- [YOUR INSTRUCTIONS]:
Please transcribe the listing below exactly, but only from the line containing "[33,801,665,889] Rénover un" through its last line.

..........

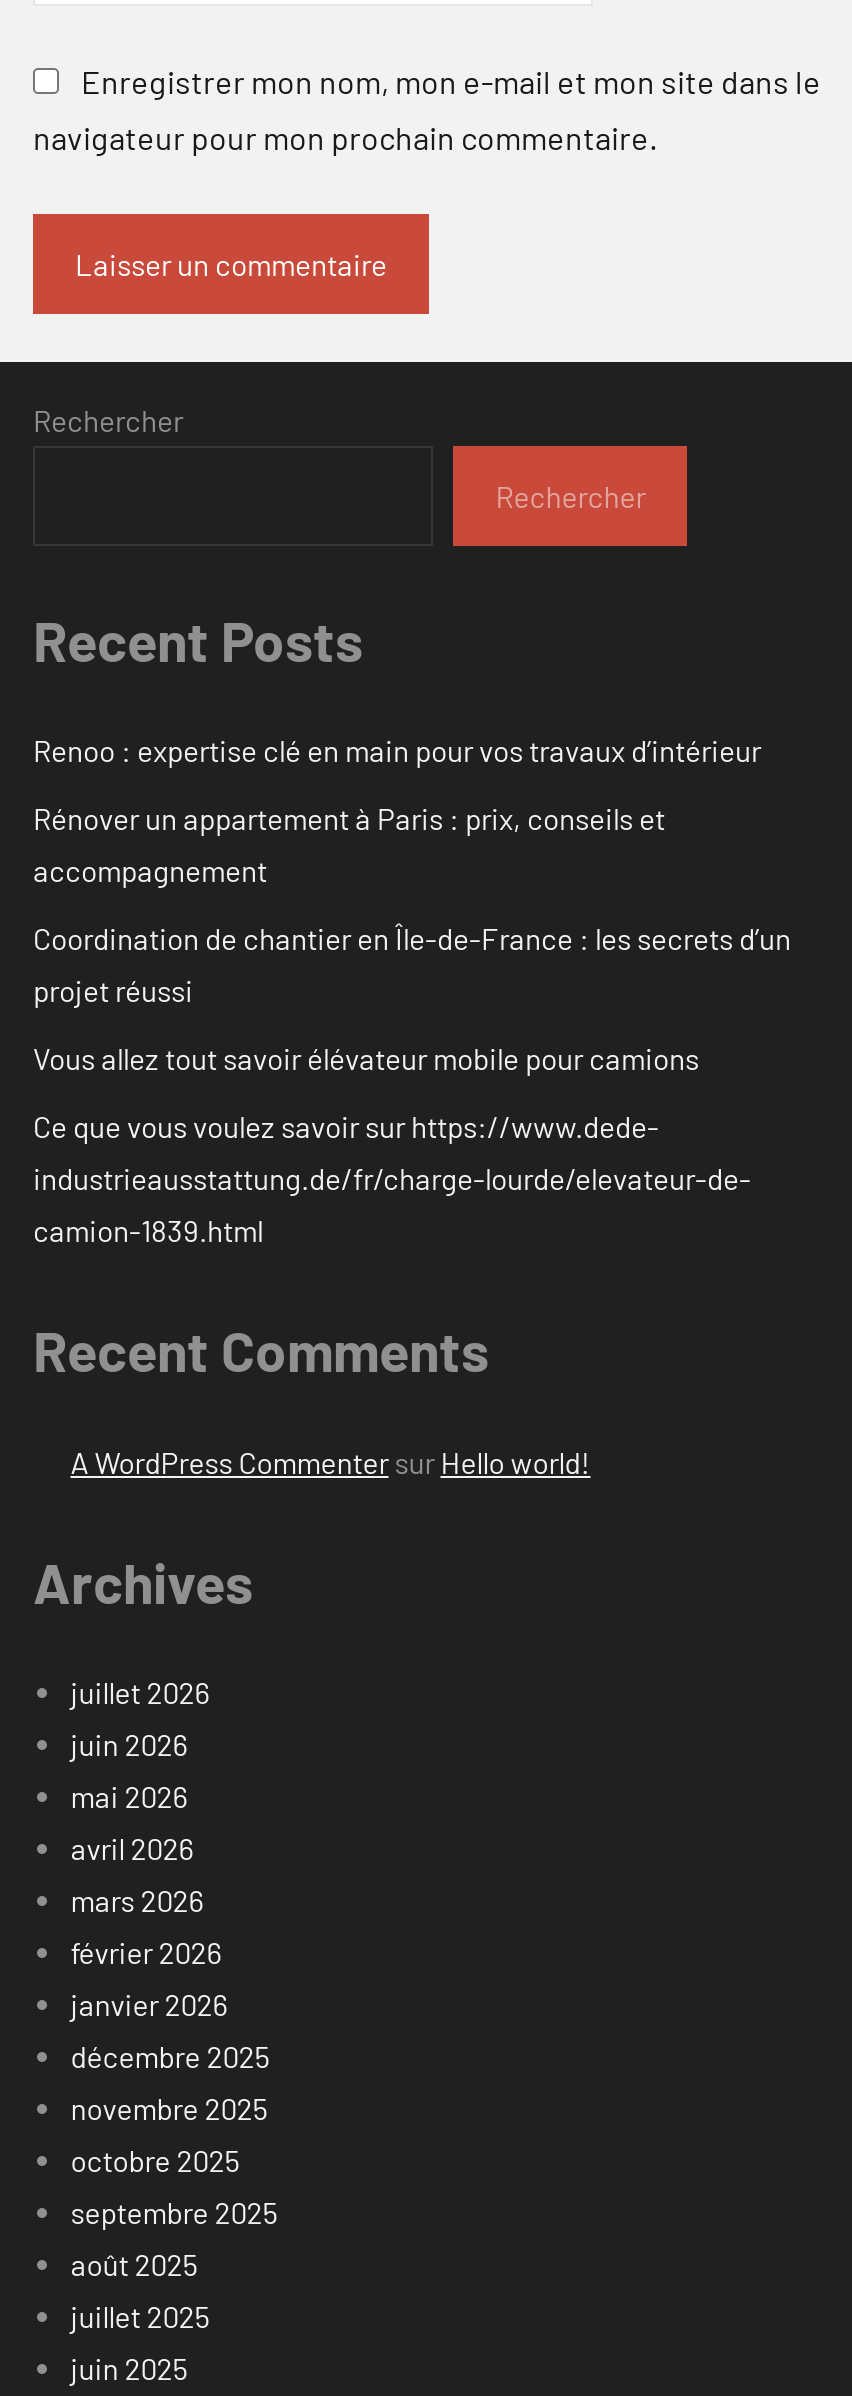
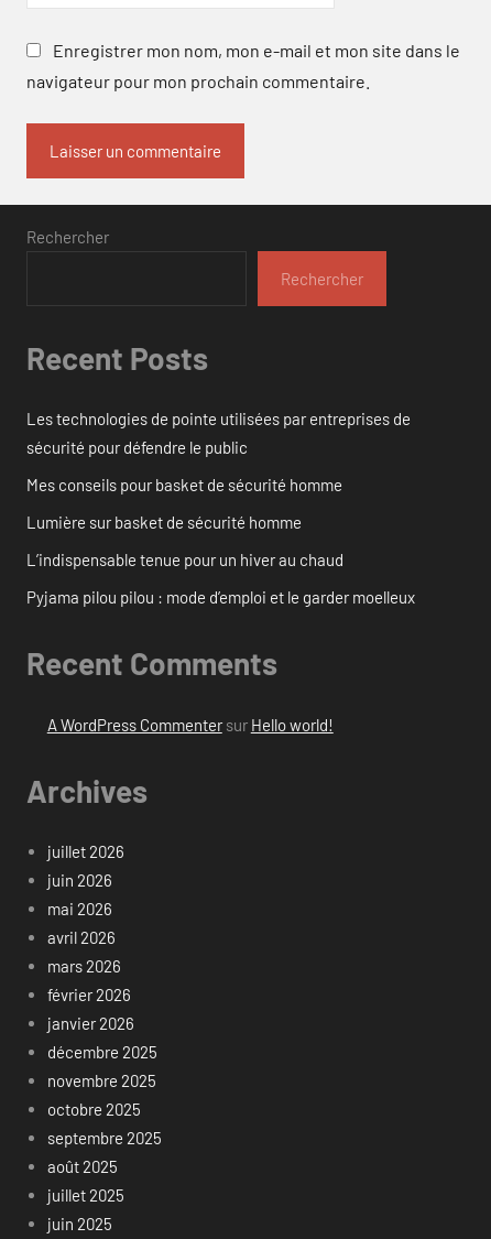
[33,733,761,769] Renoo : expertise clé en main pour vos travaux d’intérieur -> [26,409,411,457] Les technologies de pointe utilisées par entreprises de | sécurité pour défendre le public
[33,801,665,889] Rénover un appartement à Paris : prix, conseils et | accompagnement -> [26,475,342,495] Mes conseils pour basket de sécurité homme
[33,921,791,1009] Coordination de chantier en Île-de-France : les secrets d’un | projet réussi -> [26,512,302,532] Lumière sur basket de sécurité homme
[33,1041,699,1077] Vous allez tout savoir élévateur mobile pour camions -> [26,550,343,570] L’indispensable tenue pour un hiver au chaud
[33,1109,751,1249] Ce que vous voulez savoir sur https://www.dede- | industrieausstattung.de/fr/charge-lourde/elevateur-de- | camion-1839.html -> [26,587,415,607] Pyjama pilou pilou : mode d’emploi et le garder moelleux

..........

- [SOLVED PROBLEM]:
[33,801,665,889] Rénover un appartement à Paris : prix, conseils et | accompagnement -> [26,475,342,495] Mes conseils pour basket de sécurité homme
[33,921,791,1009] Coordination de chantier en Île-de-France : les secrets d’un | projet réussi -> [26,512,302,532] Lumière sur basket de sécurité homme
[33,1041,699,1077] Vous allez tout savoir élévateur mobile pour camions -> [26,550,343,570] L’indispensable tenue pour un hiver au chaud
[33,1109,751,1249] Ce que vous voulez savoir sur https://www.dede- | industrieausstattung.de/fr/charge-lourde/elevateur-de- | camion-1839.html -> [26,587,415,607] Pyjama pilou pilou : mode d’emploi et le garder moelleux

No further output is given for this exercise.